**Exercise objective**
Leave the pictures out and print every record below exactly as it stands.

**The input**
________

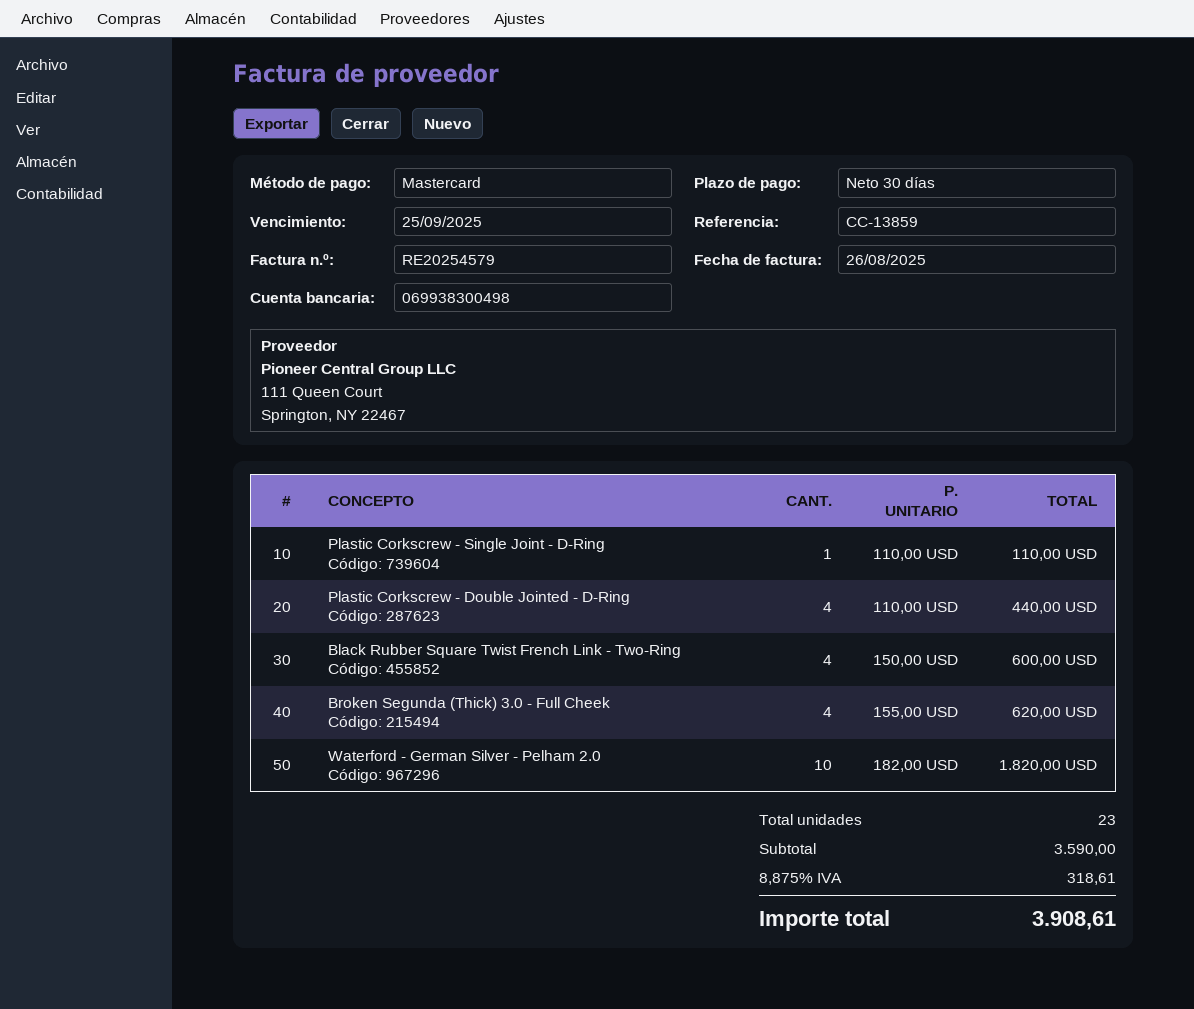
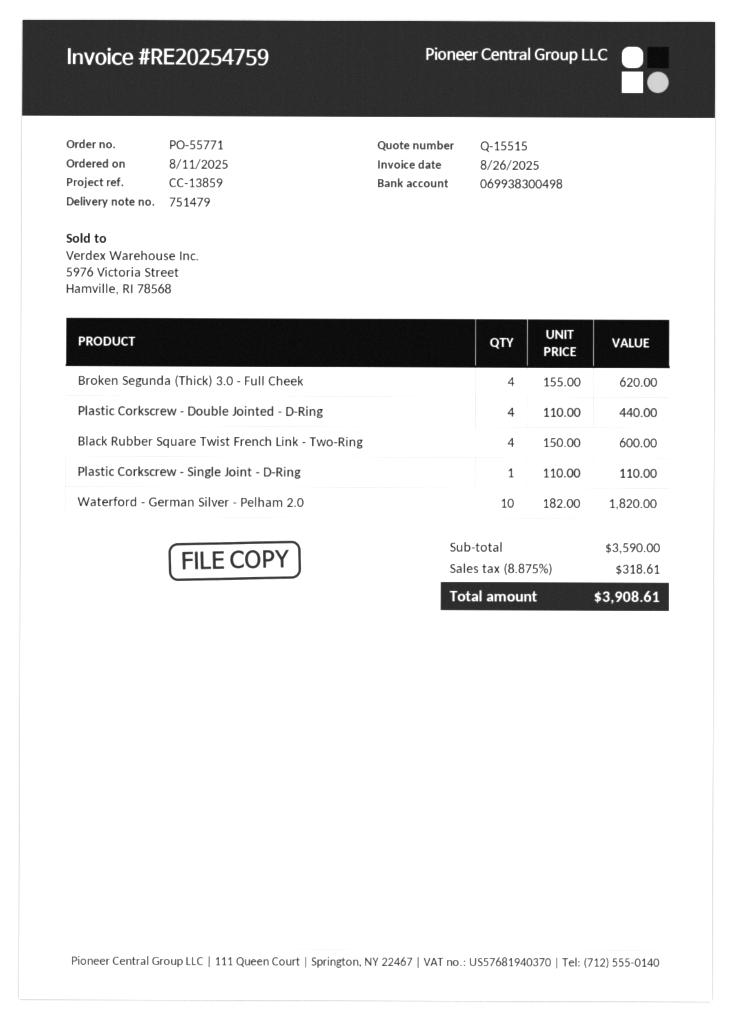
invoice number: RE20254579 -> RE20254759

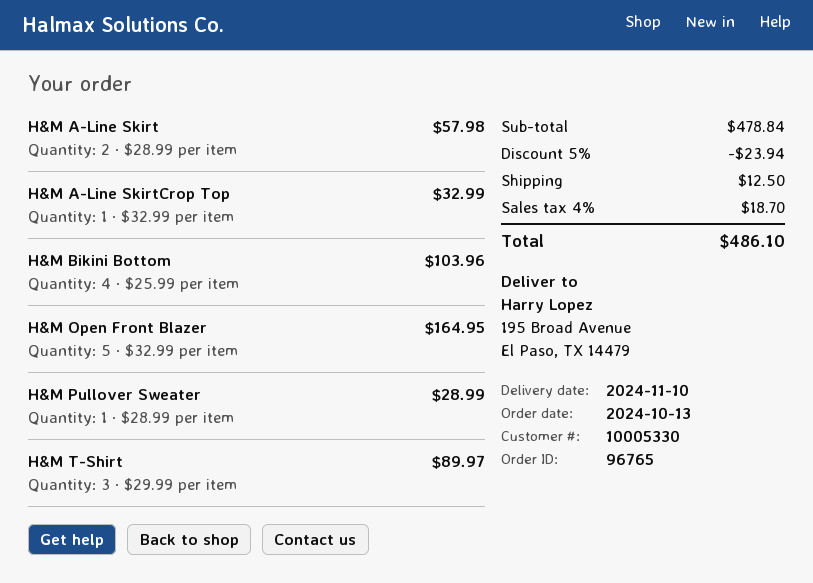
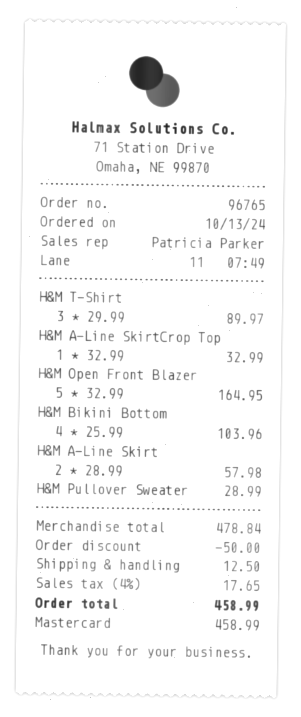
discount: 23.94 -> 50.00
tax: 4% = 18.70 -> 4% = 17.65
total: 486.10 -> 458.99

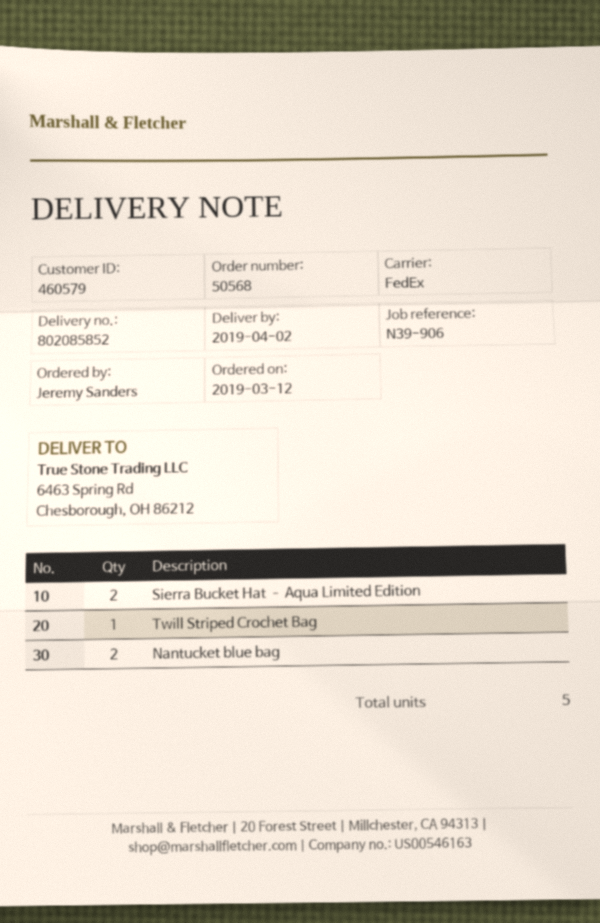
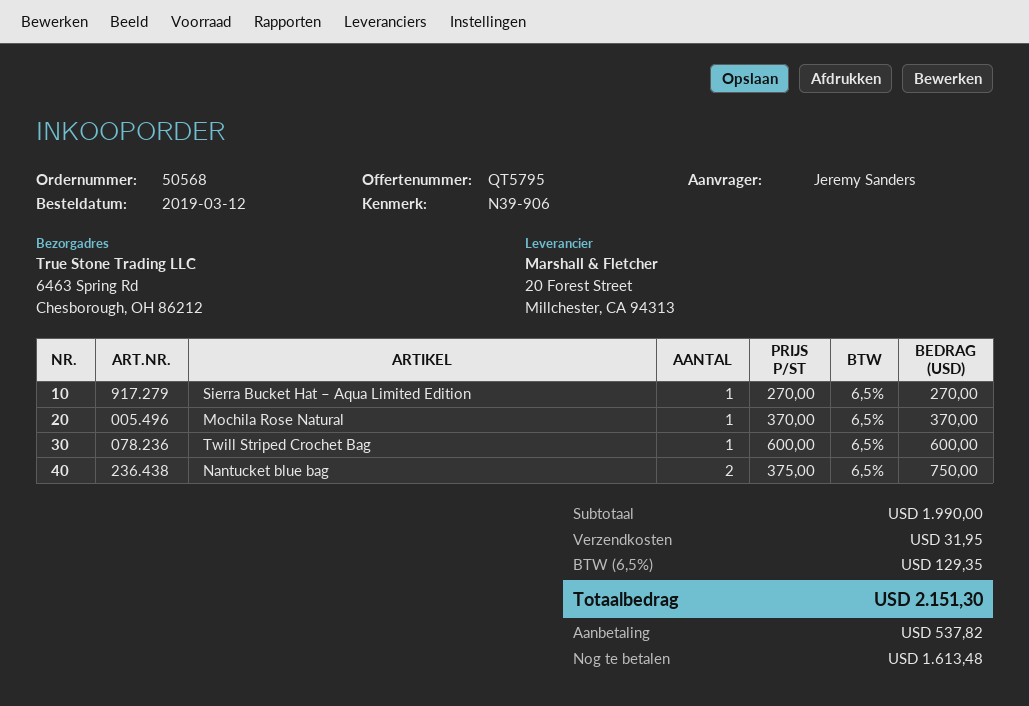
Sierra Bucket Hat – Aqua Limited Edition: 2 -> 1
Mochila Rose Natural: none -> 1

________

**Result below**
invoice number: RE20254579 -> RE20254759

discount: 23.94 -> 50.00
tax: 4% = 18.70 -> 4% = 17.65
total: 486.10 -> 458.99

Sierra Bucket Hat – Aqua Limited Edition: 2 -> 1
Mochila Rose Natural: none -> 1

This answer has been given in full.